Aim of the exercise
Transcribe the records in full; omit images.

Front-end code change data:
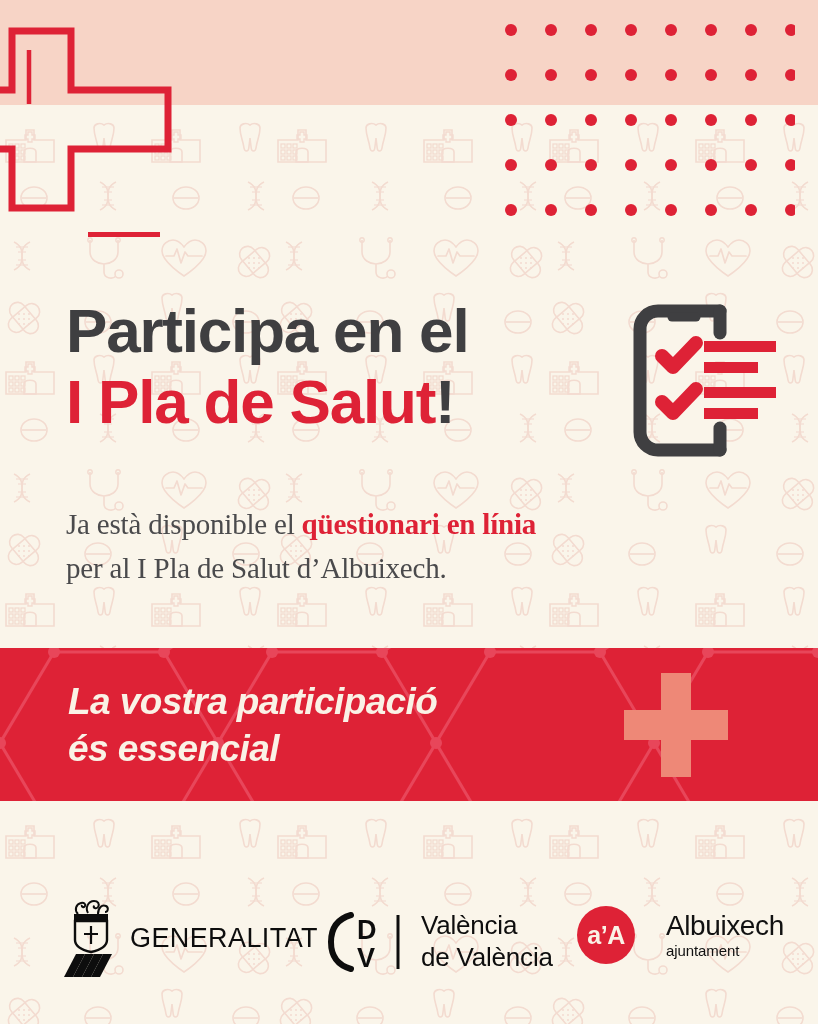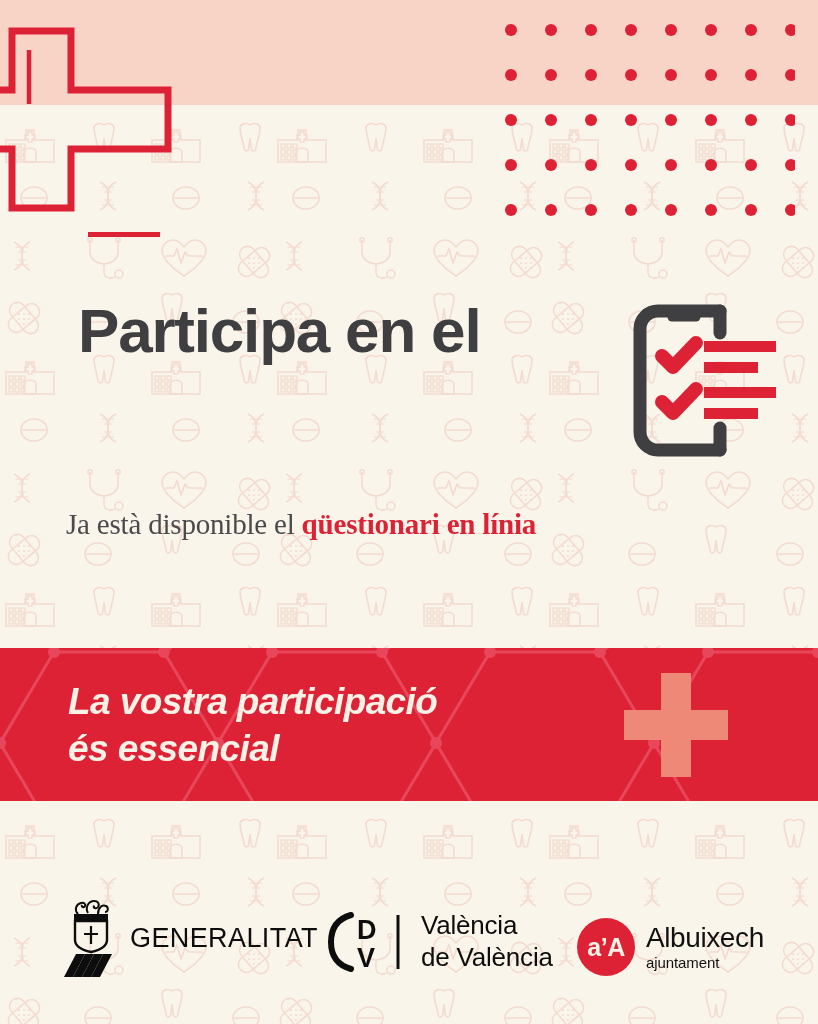--- a/index.html
+++ b/index.html
@@ -75,7 +75,6 @@
     z-index: 4;
     line-height: 1.0;
     letter-spacing: -1.2px;
-    margin-left: 12px;
   }
   .headline-line {
     font-size: 62px;

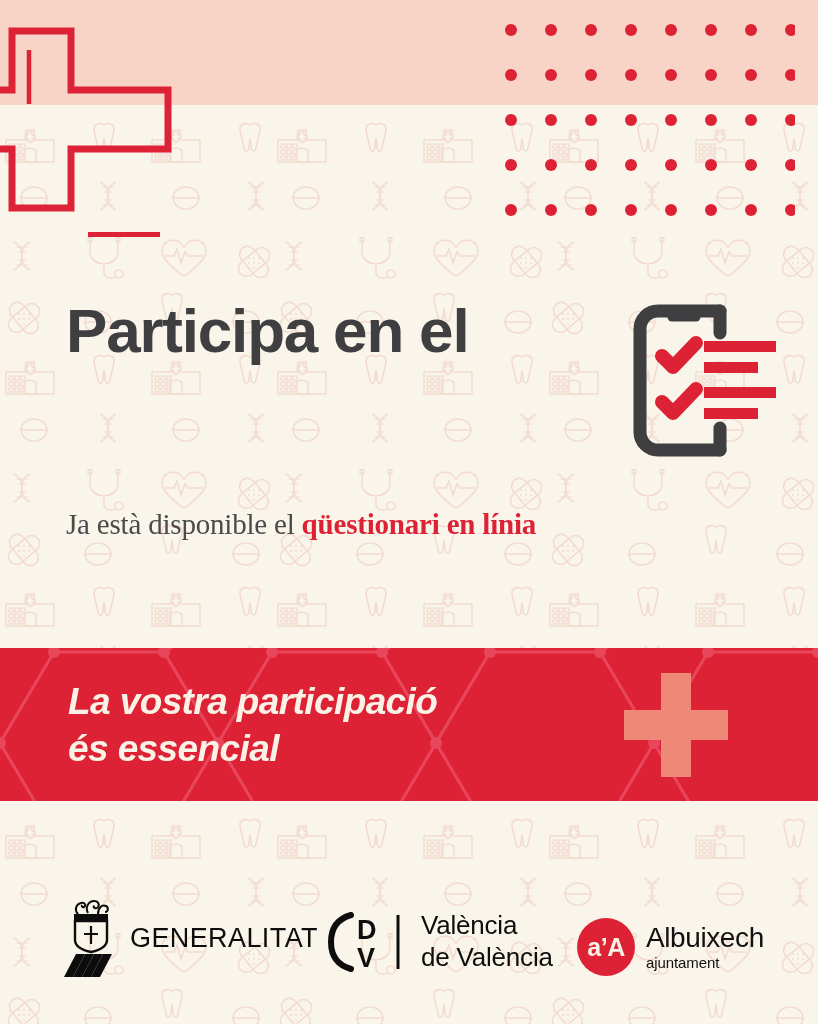--- a/index.html
+++ b/index.html
@@ -388,6 +388,7 @@
 
   <div class="headline">
     <div class="headline-line l1">Participa en el</div>
+    <div class="headline-line l2"><span>I Pla de Salut</span><span class="excl">!</span></div>
   </div>
 
   <div class="phone-icon">

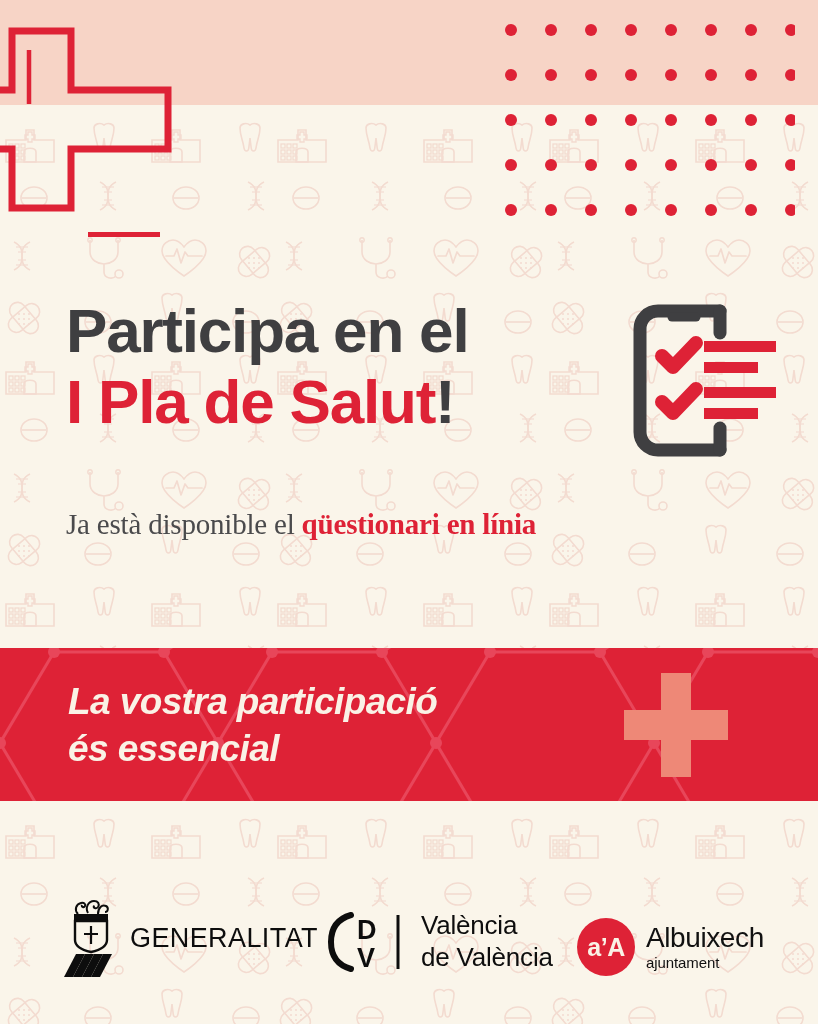--- a/index.html
+++ b/index.html
@@ -408,6 +408,7 @@
 
   <div class="subtitle">
     <span>Ja està disponible el </span><span class="hl">qüestionari en línia</span><br>
+    <span>per al I Pla de Salut d’Albuixech.</span>
   </div>
 
   <div class="red-banner">

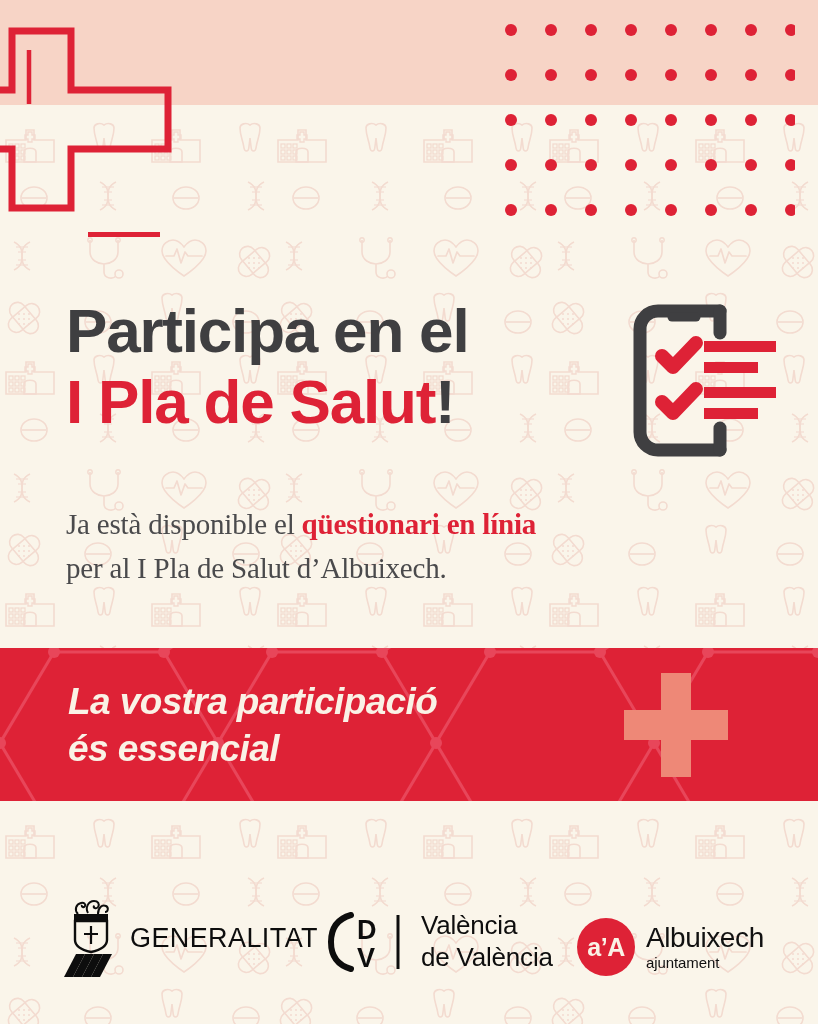--- a/index.html
+++ b/index.html
@@ -187,7 +187,7 @@
     white-space: nowrap;
   }
 
-  .logo-alb { left: 577px; top: 30px; }
+  .logo-alb { left: 577px; top: 18px; gap: 20px; }
   .alb-badge {
     position: relative;
     width: 58px;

Answer to this problem
--- a/index.html
+++ b/index.html
@@ -75,7 +75,6 @@
     z-index: 4;
     line-height: 1.0;
     letter-spacing: -1.2px;
-    margin-left: 12px;
   }
   .headline-line {
     font-size: 62px;

--- a/index.html
+++ b/index.html
@@ -388,6 +388,7 @@
 
   <div class="headline">
     <div class="headline-line l1">Participa en el</div>
+    <div class="headline-line l2"><span>I Pla de Salut</span><span class="excl">!</span></div>
   </div>
 
   <div class="phone-icon">

--- a/index.html
+++ b/index.html
@@ -408,6 +408,7 @@
 
   <div class="subtitle">
     <span>Ja està disponible el </span><span class="hl">qüestionari en línia</span><br>
+    <span>per al I Pla de Salut d’Albuixech.</span>
   </div>
 
   <div class="red-banner">

--- a/index.html
+++ b/index.html
@@ -187,7 +187,7 @@
     white-space: nowrap;
   }
 
-  .logo-alb { left: 577px; top: 30px; }
+  .logo-alb { left: 577px; top: 18px; gap: 20px; }
   .alb-badge {
     position: relative;
     width: 58px;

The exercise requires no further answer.